While many researchers, such as Bult, have used mice extensively for their study, there is a debate in the scientific community about just how useful these results can be for studying disease in humans. A recent study by researchers at Washington University, USA, called into question the reliance on animal models in cardiovascular research. “The problem is the difference in gene expression between the mouse and the human is very very large,” said Igor Efimov, PhD, a biomedical engineer at Washington University.
To these sorts of arguments, Joyce Peterson, public information manager at Jackson Lab said that, “mouse genetics is cheap compared to using other animals. They are fundamental to understanding not just human diseases, but other animals such as your pet dog.”
Bult ordered a custom mouse from one of Jackson Lab’s 5,000-plus genetic mouse strains, and more than 3.2 million mouse embryos and sperm cryogenically frozen in liquid nitrogen (including strains frozen as early as the 1970s).
This particular mouse had the target gene switched off and it developed CDH when developing as a foetus. “This particular potential CDH gene was known to cause heart defects, but it also resulted in a hole in the diaphragm, just as we had predicted,” said Bult. The research paper describing this study will be published later this year. In the near future, she will create a mouse with multiple genes switched off to test the relationship of CDH genes. If successful, the research may lead to new diagnostic methods and therapies.
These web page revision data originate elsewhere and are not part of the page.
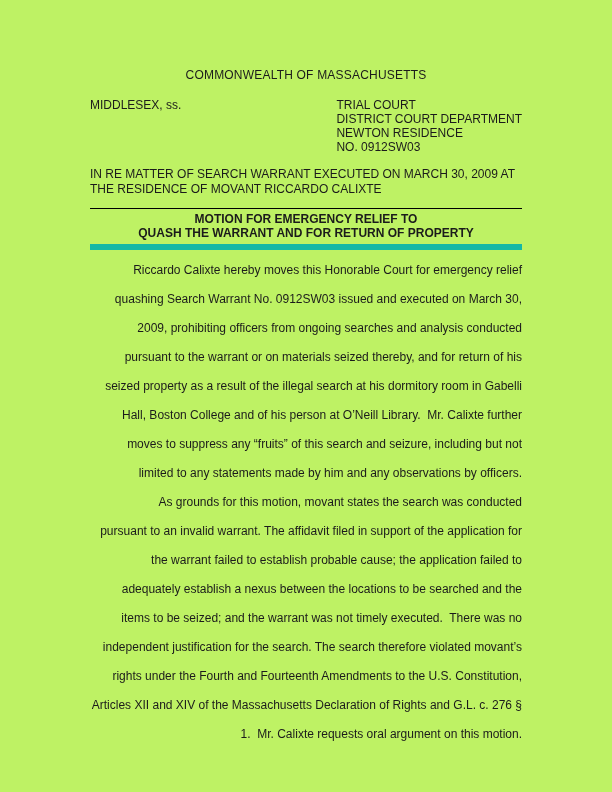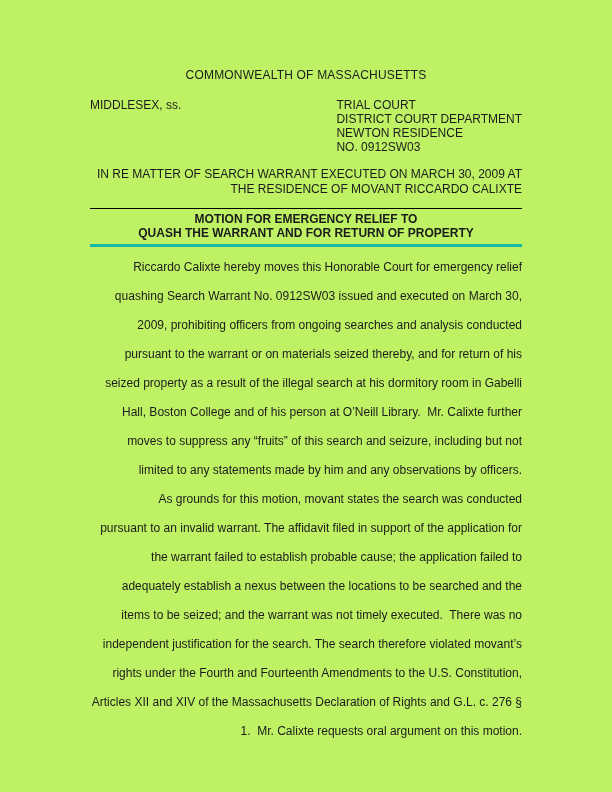--- a/index.html
+++ b/index.html
@@ -40,7 +40,7 @@
     text-align: left;
   }
   .caption {
-    text-align: right;
+    text-align: left;
     white-space: pre-wrap;
     line-height: 15px;
     margin-top: 13px;

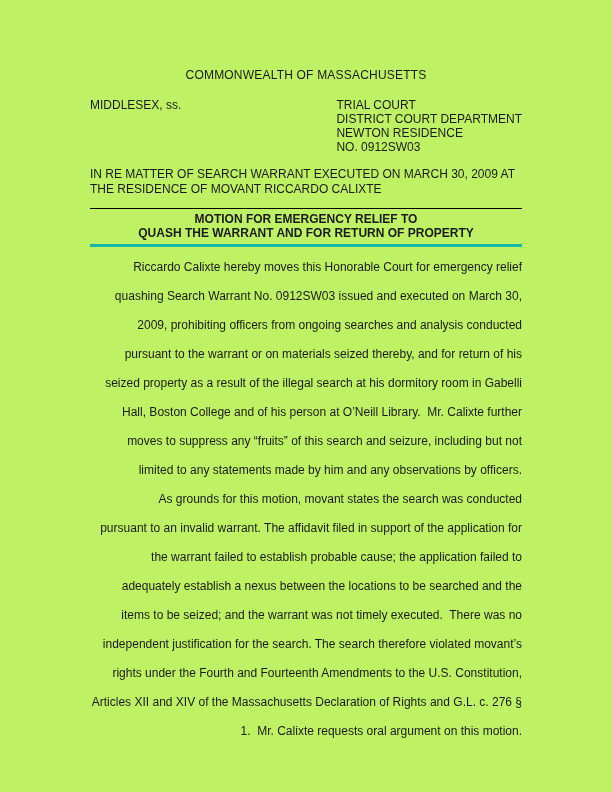--- a/index.html
+++ b/index.html
@@ -47,7 +47,7 @@
   }
   .title-block {
     border-top: 1px solid #000000;
-    border-bottom: 3px solid #14b8a6;
+    border-bottom: 6px solid #14b8a6;
     margin-top: 11px;
     padding: 3px 0 4px 0;
   }

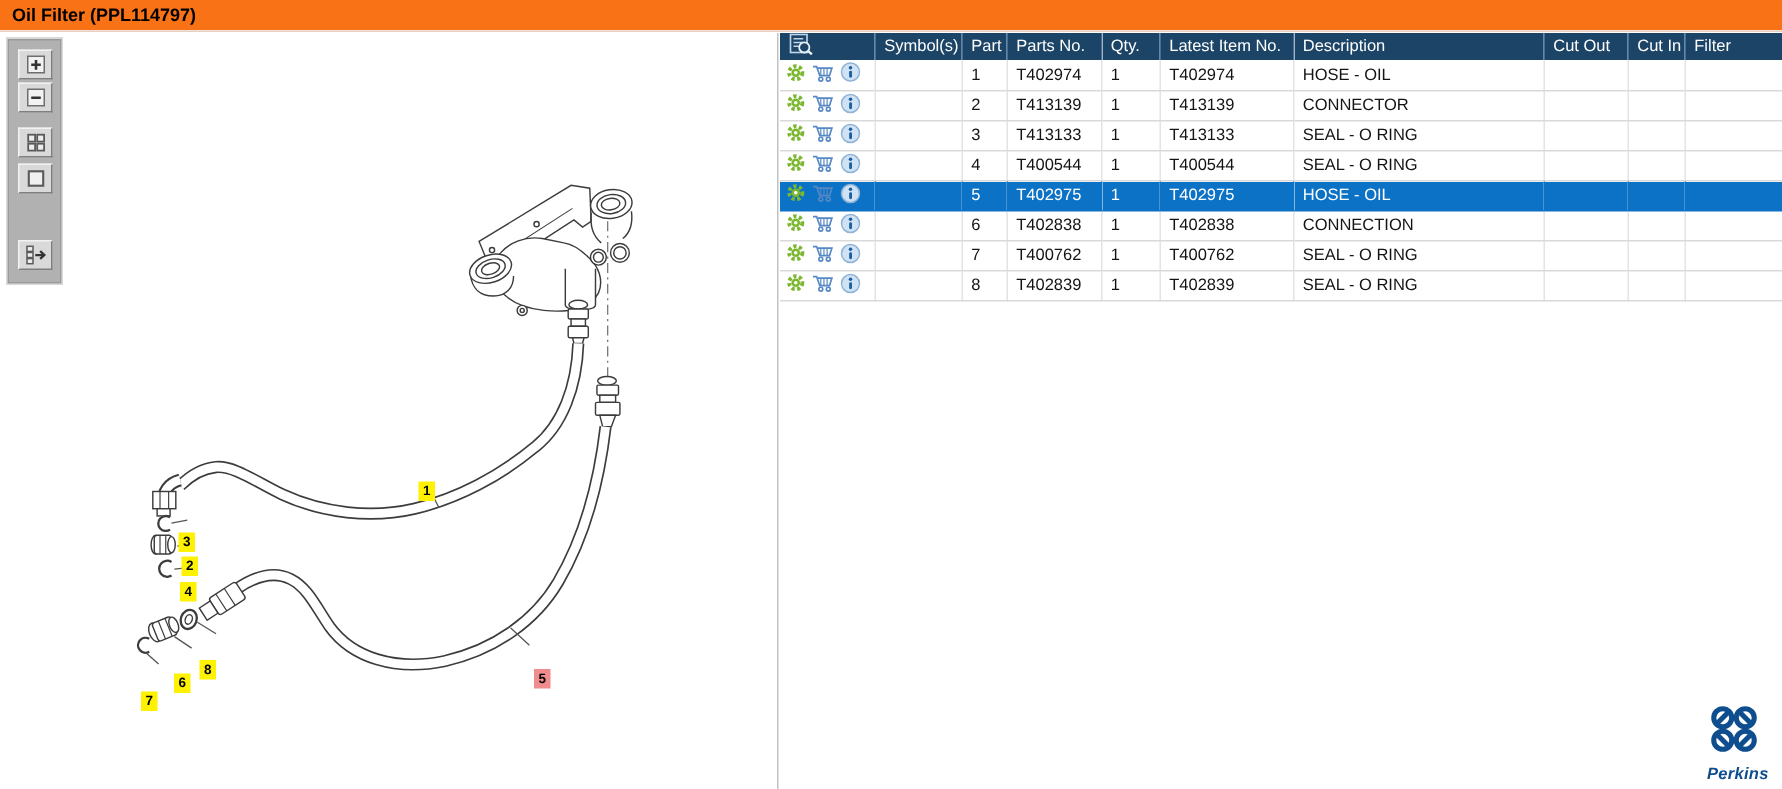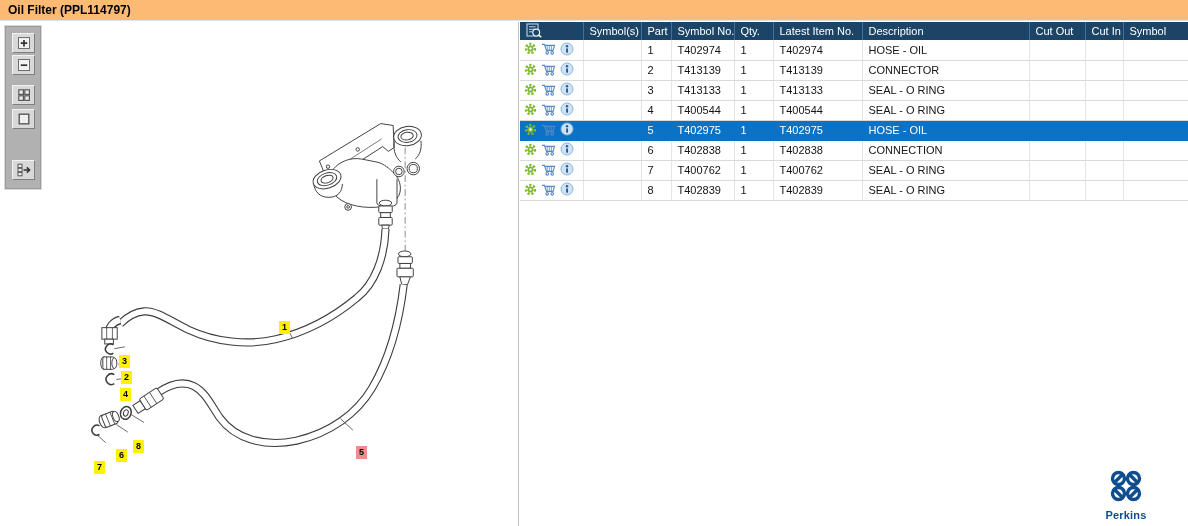--- a/index.html
+++ b/index.html
@@ -11,7 +11,7 @@
   
   .title-bar {
     position: absolute; left: 0; top: 0; width: 1188px; height: 21px;
-    background: #fdba74; border-bottom: 1px solid #E4E4E4;
+    background: #f97316; border-bottom: 1px solid #E4E4E4;
   }
   .title-bar .title {
     position: absolute; left: 8px; top: 3px;

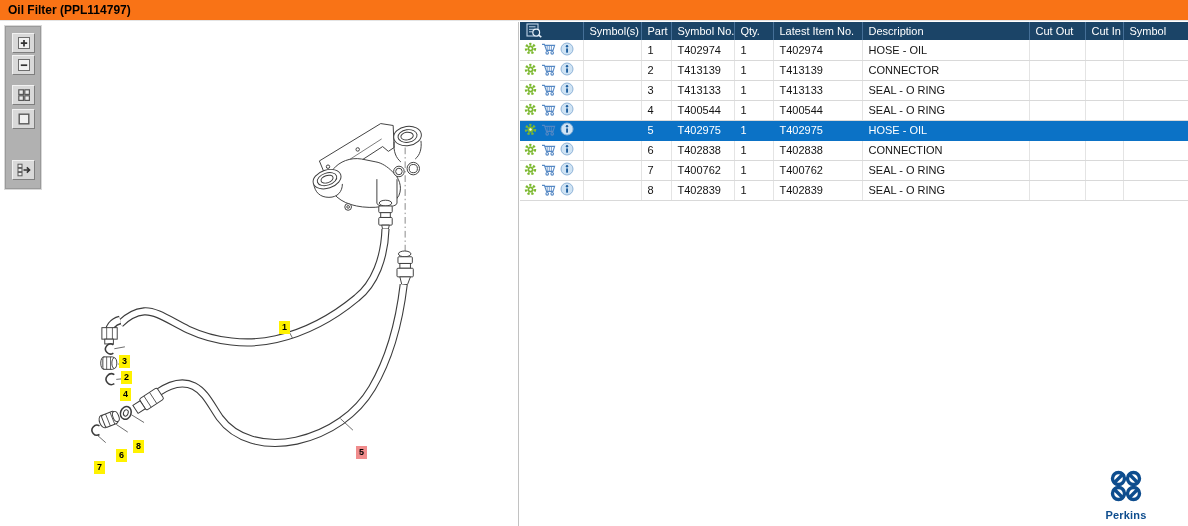--- a/index.html
+++ b/index.html
@@ -277,7 +277,7 @@
         </th>
         <th>Symbol(s)</th>
         <th>Part</th>
-        <th>Symbol No.</th>
+        <th>Parts No.</th>
         <th>Qty.</th>
         <th>Latest Item No.</th>
         <th>Description</th>

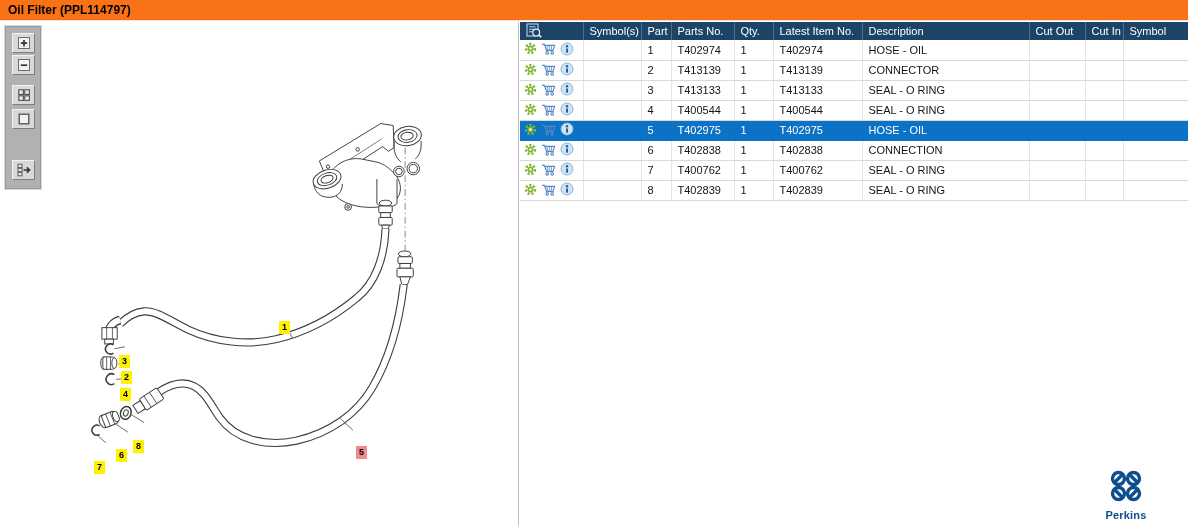--- a/index.html
+++ b/index.html
@@ -283,7 +283,7 @@
         <th>Description</th>
         <th>Cut Out</th>
         <th>Cut In</th>
-        <th>Symbol</th>
+        <th>Filter</th>
       </tr>
     </thead>
     <tbody>

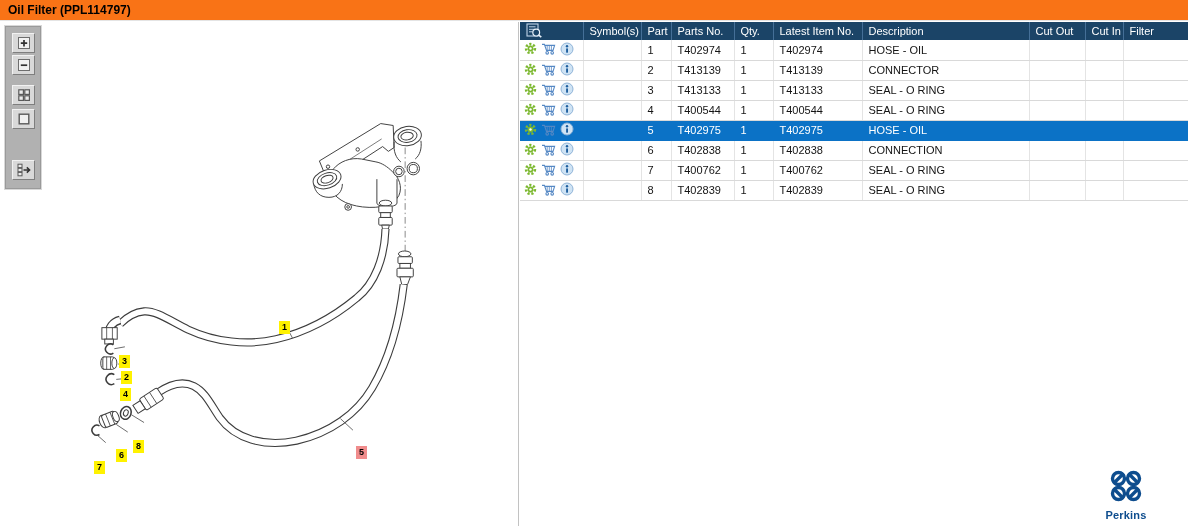--- a/index.html
+++ b/index.html
@@ -67,8 +67,8 @@
   .row-icon { cursor: pointer; display: inline-block; }
   
   .perkins {
-    position: absolute; left: 1102px; top: 468px; width: 48px;
-    text-align: center;
+    position: absolute; left: 1138px; top: 468px; width: 48px;
+    font-style: italic;
   }
   .perkins .wordmark {
     display: block; margin-top: 1px;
Now, her biggest challenge is not the type of mouse she creates, but the computing power at her disposal.
“When I did my PhD in the 1980s my desktop was adequate enough to perform analysis. This is not the case anymore.” To understand pbx1 and its associated genes, Bult used a cluster of high performance computers to analyze the genetic data. But even these computer networks are reaching their limit. To understand how hundreds or thousands genes work, a technique called high-throughput sequencing is required. This is the concept of sequencing multiple genes in parallel and producing millions of sequences at once.
A large computing infrastructure is required to handle these larger data sets. At the moment Bult is using Amazon’s EC2 cloud service. “The output of our data is already in the gigabytes and moving into the petabyte scale [1,000 gigabytes]. I don’t need a lot of computing power every day, but whenever I do use one, it has to be scalable. We’re creating a new biology and we need better computation to support our work,” she said.
Steven Salzberg, professor of medicine, biostatistics, and computer science at John Hopkins University is doing just that. “The efficiency of sequencing has increased 250,000-fold since the human genome was completed 10 years ago. The fastest DNA sequencers today can produce 600 billion bases of DNA in one week. That's 200 human genome equivalents,” said Salzberg. In comparison, the original human genome project took 13 years to complete.
“Now analysis has to be automated on a large scale to make any sense of all the data,” Salzberg said. He is currently building a computing grid dedicated to genomic research.
"We will initially have three large servers, each with 512 GBs of RAM and 48 cores, for doing large genome assemblies. We will also have a grid with 2,400 cores, initially with 200 TBs of high-speed disk space. This will all be on a high-speed research network, which we need in order to move very large files around,” he said.
This infrastructure will be for Salzberg’s group and others in his institute to use when fully operational. Salzberg thinks that all genomic research groups will need computing experts. He said, “without advanced computing expertise, you'll have to just watch while others make the discoveries.”